Repealing the Inflation Reduction Act’s tax credits and funding programs would increase U.S. household annual energy costs by $6 billion in 2030 and more than $9 billion in 2035, according to Energy Innovation Policy & Technology.
Ending the IRA would also cost nearly 790,000 jobs in 2030 and reduce gross domestic product by more than $160 billion, mainly as the result of fewer clean energy manufacturing and construction projects, the energy and climate policy think tank said in a report released Thursday.
The analysis comes as House and Senate Republicans are mapping out budget plans that could include cuts to the IRA. The outlook is unclear, with at least 21 House Republicans supporting the IRA’s tax credits.
The Republicans have several options, including a partial IRA repeal, the Tax Foundation said on Thursday, noting that the law appears to be more expensive than originally estimated.
The IRA, which Congress passed in 2022, has sparked $600 billion in private investment across roughly 750 clean-energy projects, creating more than 406,000 jobs as of January, according to Energy Innovation.

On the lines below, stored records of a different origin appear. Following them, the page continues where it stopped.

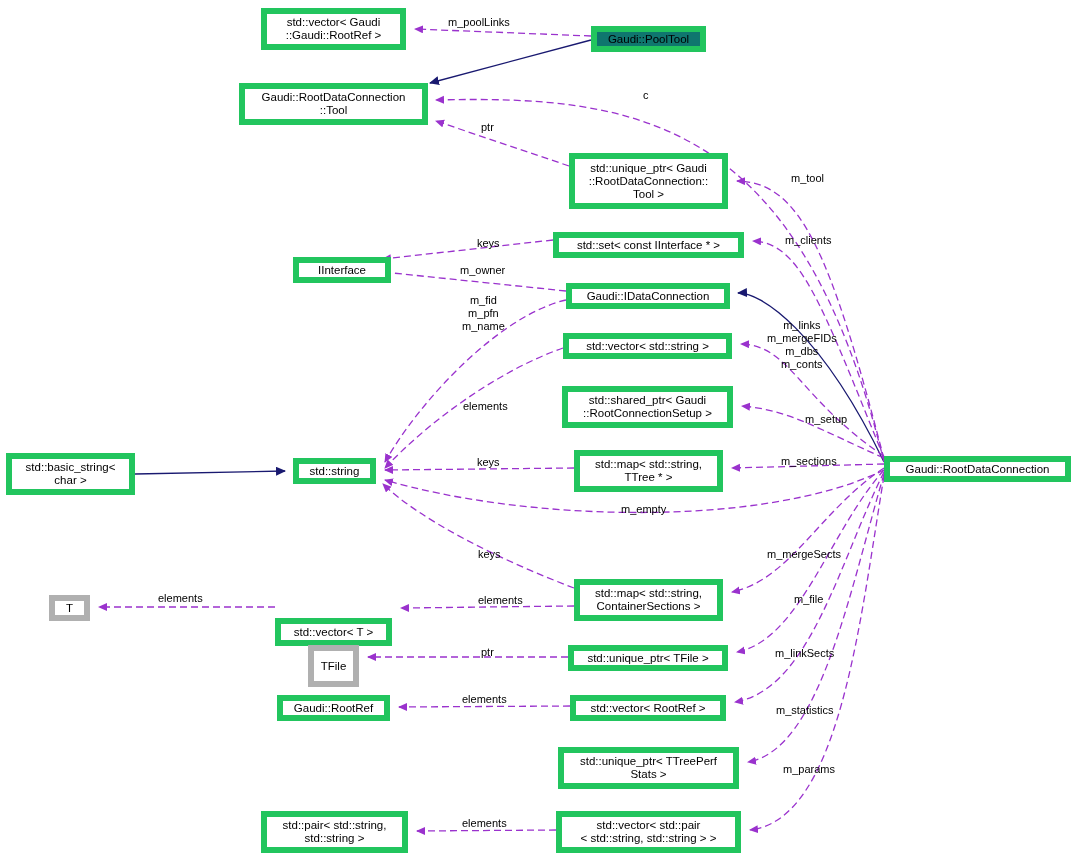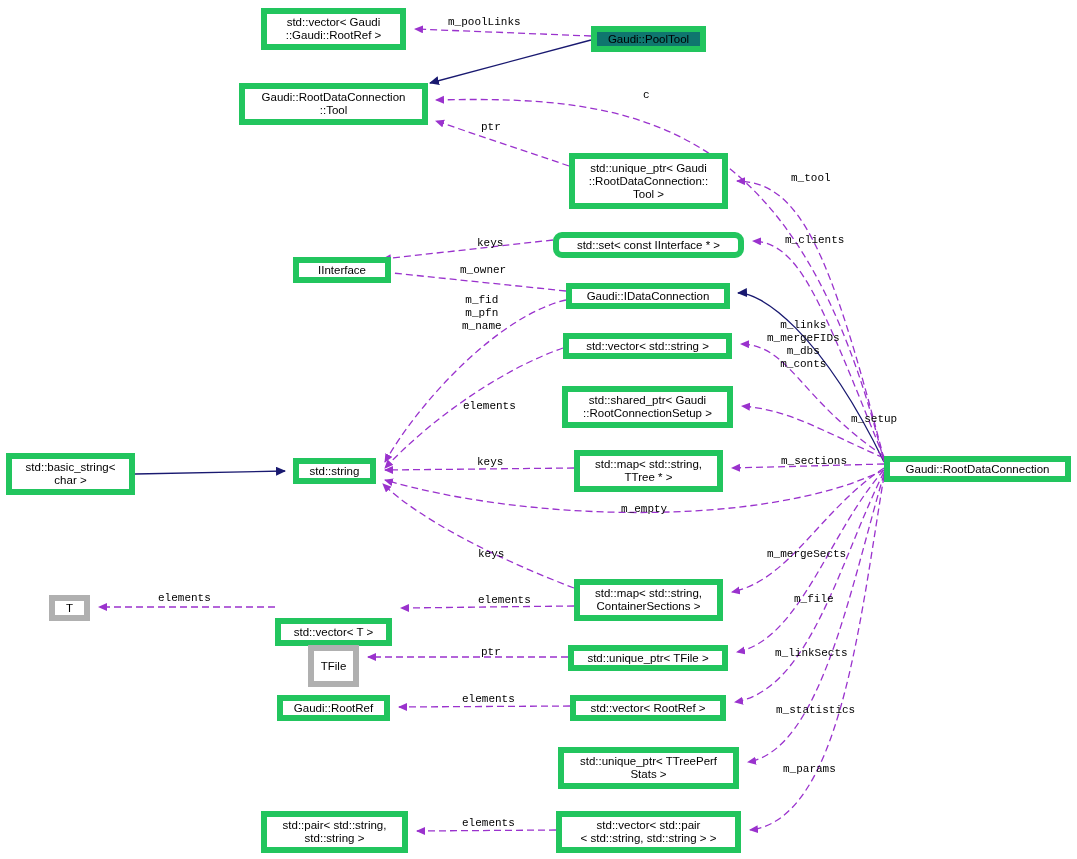"m_poolLinks" .edge-label { font-family: Liberation Mono, monospace -> Liberation Sans, sans-serif }
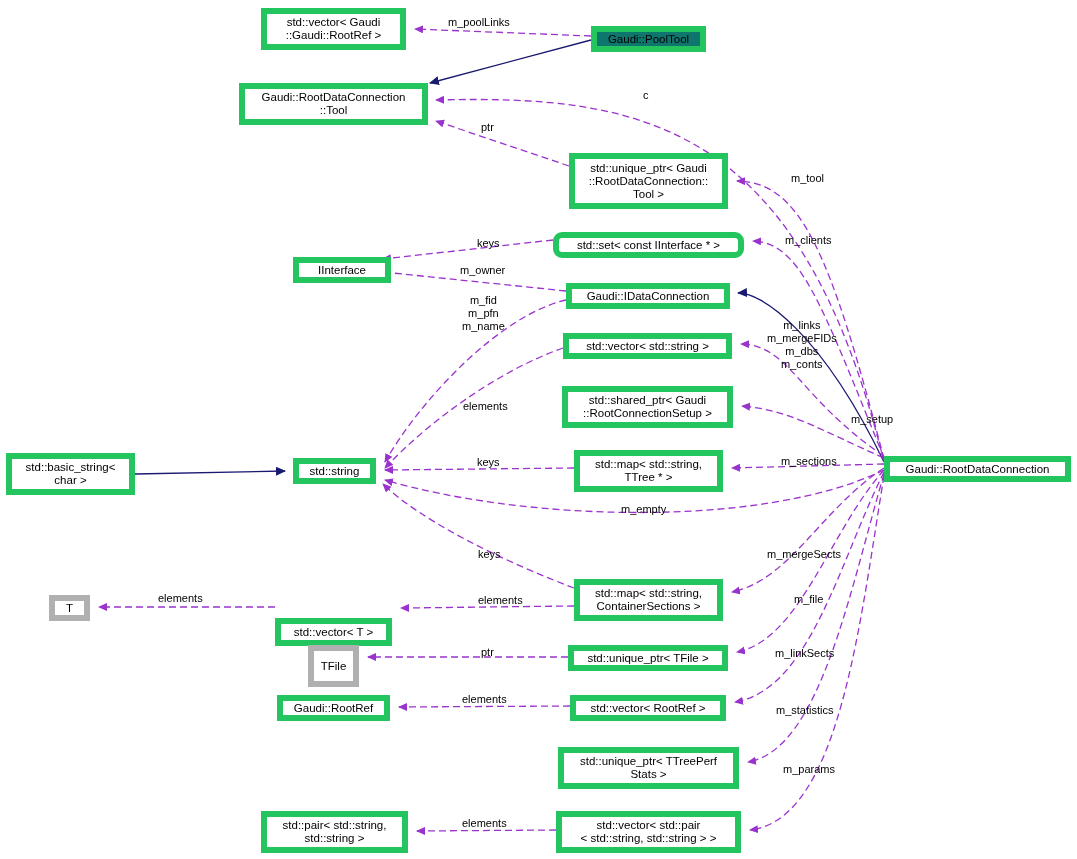"std::set< const IInterface * >" div.node { border-radius: 9px -> none }
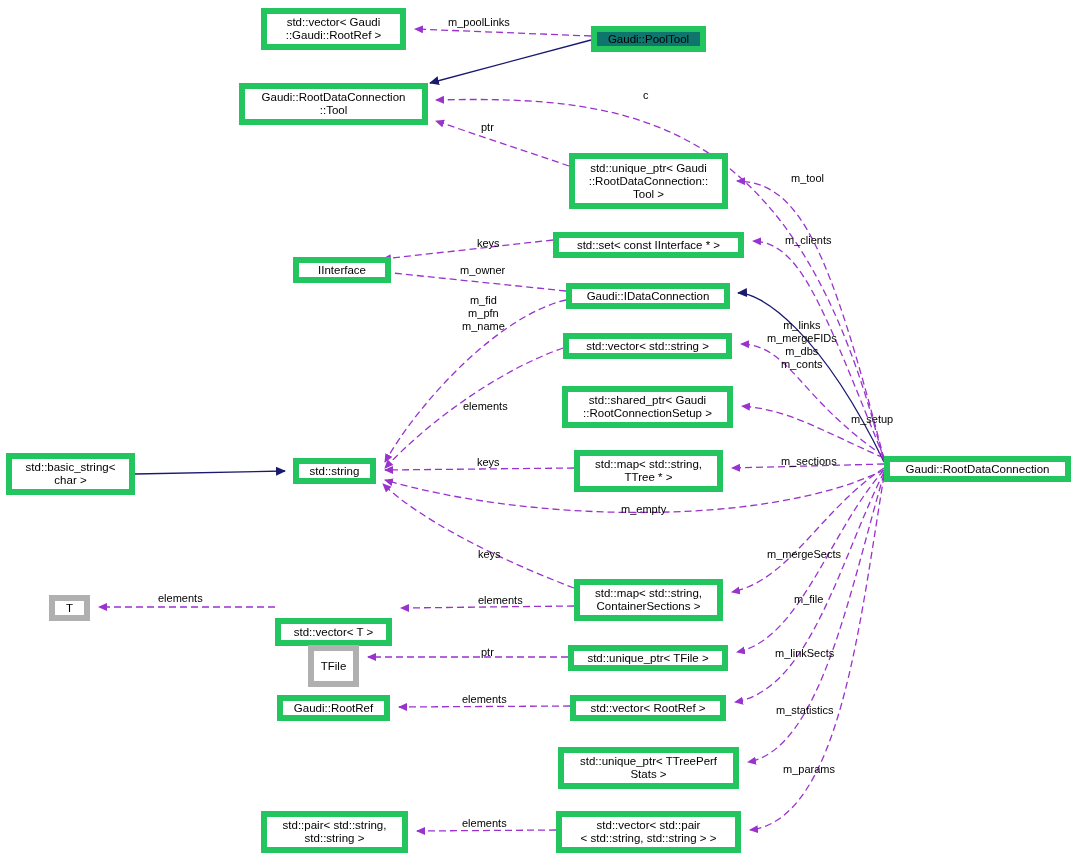"m_setup" div.edge-label { left: 818px -> 772px }
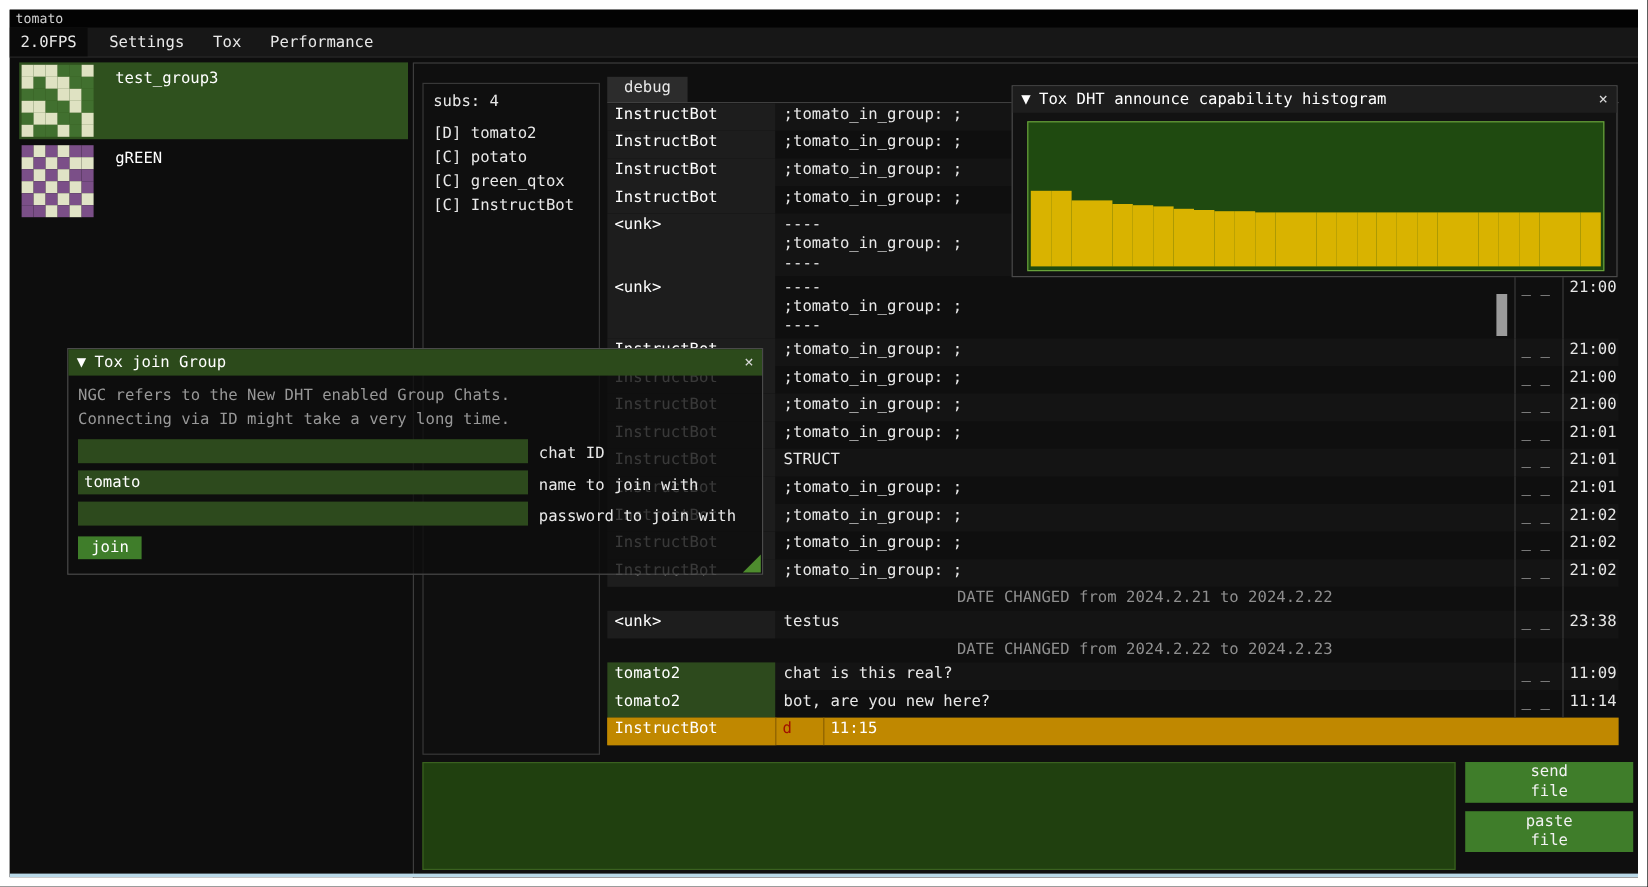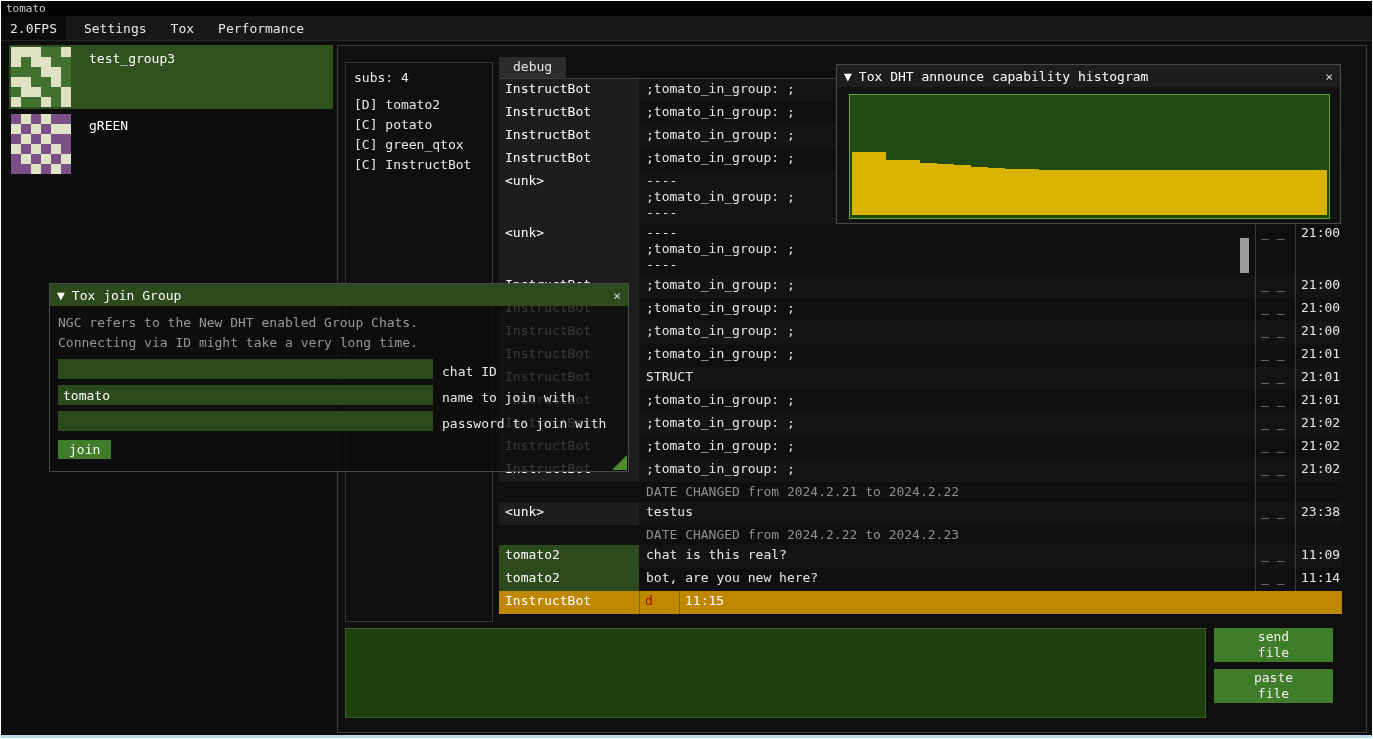"tomato" .screen { border: 1px solid #ffffff -> 8px solid #ffffff }
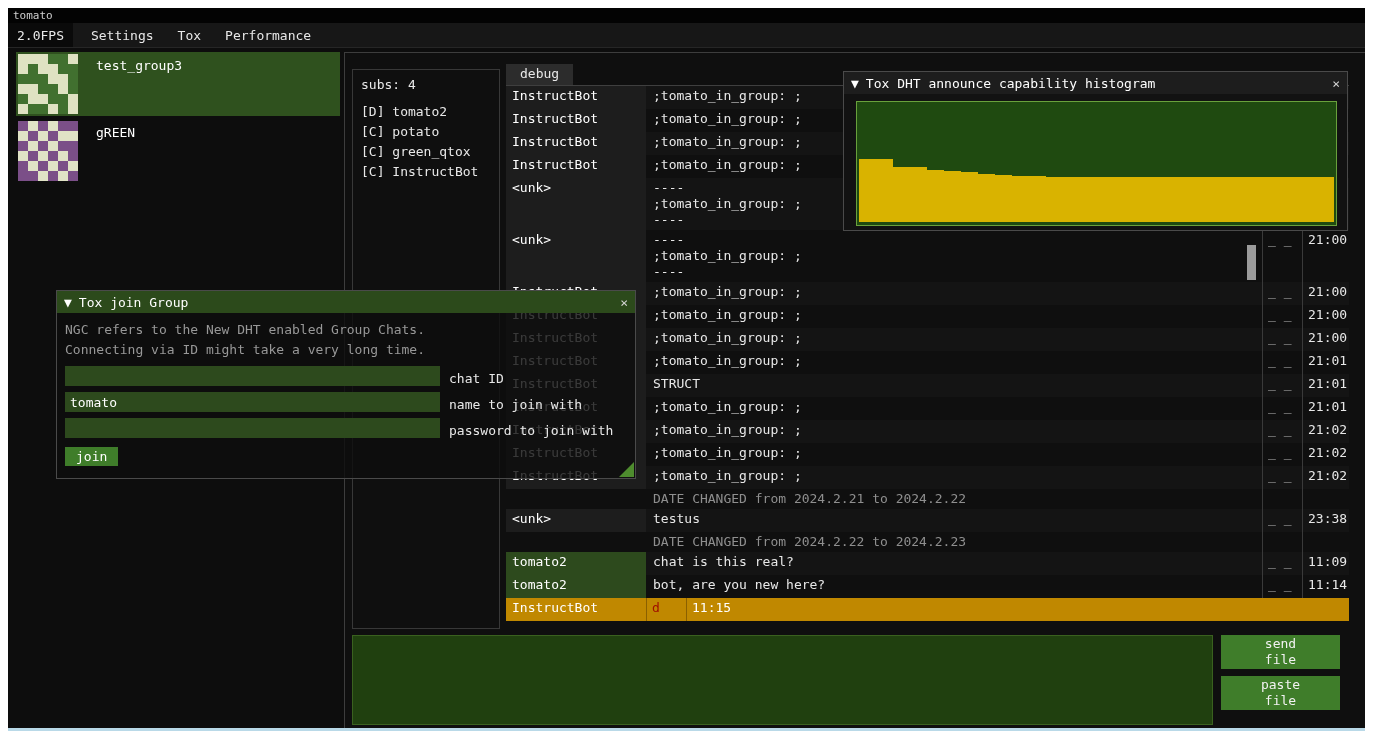"DATE CHANGED from 2024.2.21 to" .date-row { text-align: none -> center }
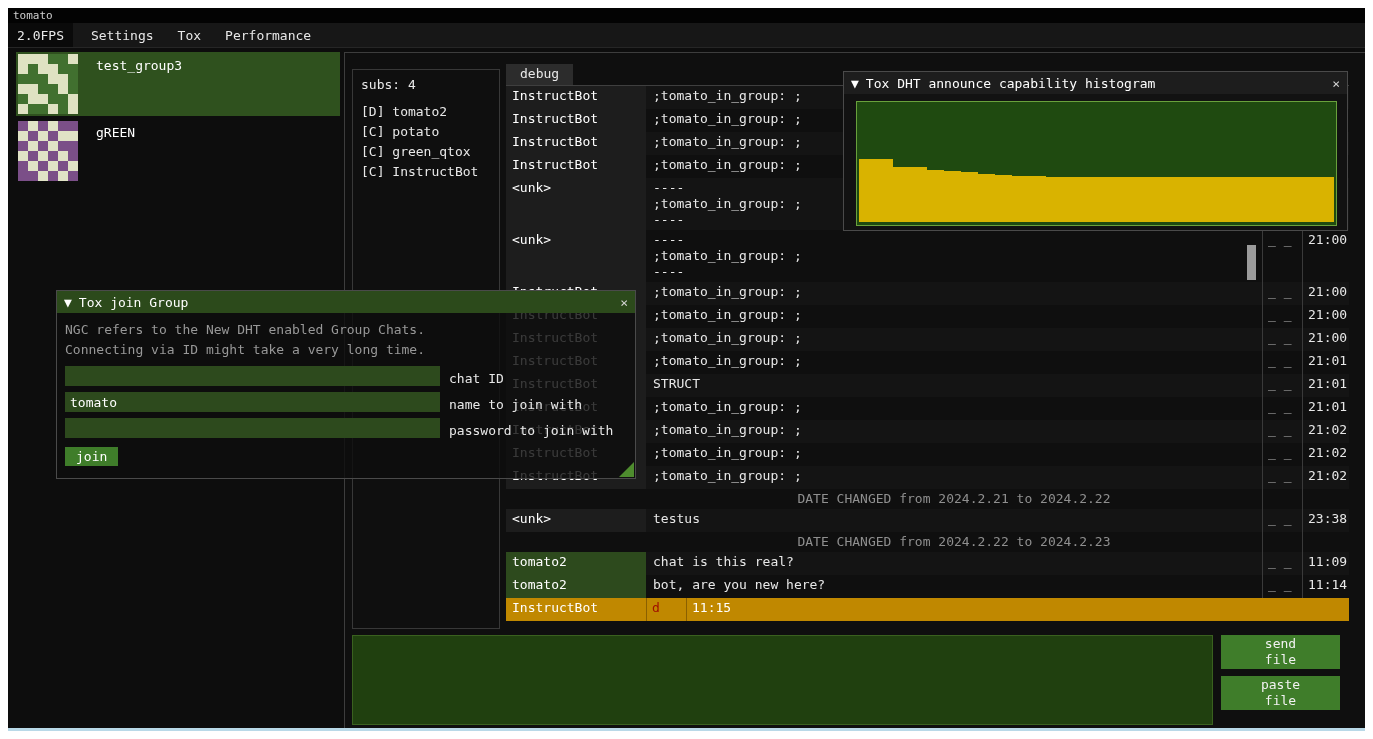"send" .file-btn { width: 119px -> 140px }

Texas, California, Pennsylvania, Florida and Georgia would be the biggest losers if Congress repeals the IRA due to lost jobs and increased household energy costs, Energy Innovation’s state-by-state analysis finds.
In Texas, the IRA has spurred about $17.2 billion in clean energy and transportation investments and nearly 26,500 jobs, alongside $9.9 billion in announced investments from federal grants and loans, Energy Innovation said. Companies have started developing more than 600 clean energy and transportation facilities, and 206 have begun making products in the state, according to the analysis.
Energy Innovation estimated that repealing the IRA would increase average annual household electricity and fuel costs in Texas by more than $90 a year in 2030 and more than $370 a year in 2035. A repeal would drive up electricity bills because less low-cost clean energy would be available and fewer electric vehicles on the road would increase spending on gasoline, the policy firm said.
Cato Institute calls for IRA repeal
However, the IRA’s tax credits could cost $936 billion to $2 trillion over the next 10 years, in part because some of the law’s tax credits are uncapped, according to analysis released March 11 by the Cato Institute.
“The IRA’s energy subsidies are multiple times larger than initial estimates, and they expose American taxpayers to potentially unlimited liability,” Travis Fisher and Joshua Loucks, the report’s authors, said.
The authors called on Congress to repeal the IRA’s energy subsidies — or at least cap total spending on energy subsidies — and to require the Congressional Budget Office and others to publish transparent and updated estimates of the law’s long-term costs.
“The massive cash transfer from taxpayers to private firms under the guise of environmentalism creates an overwhelming and undue burden on taxpayers who continue to pay for fiscally irresponsible federal spending,” Fisher and Loucks said.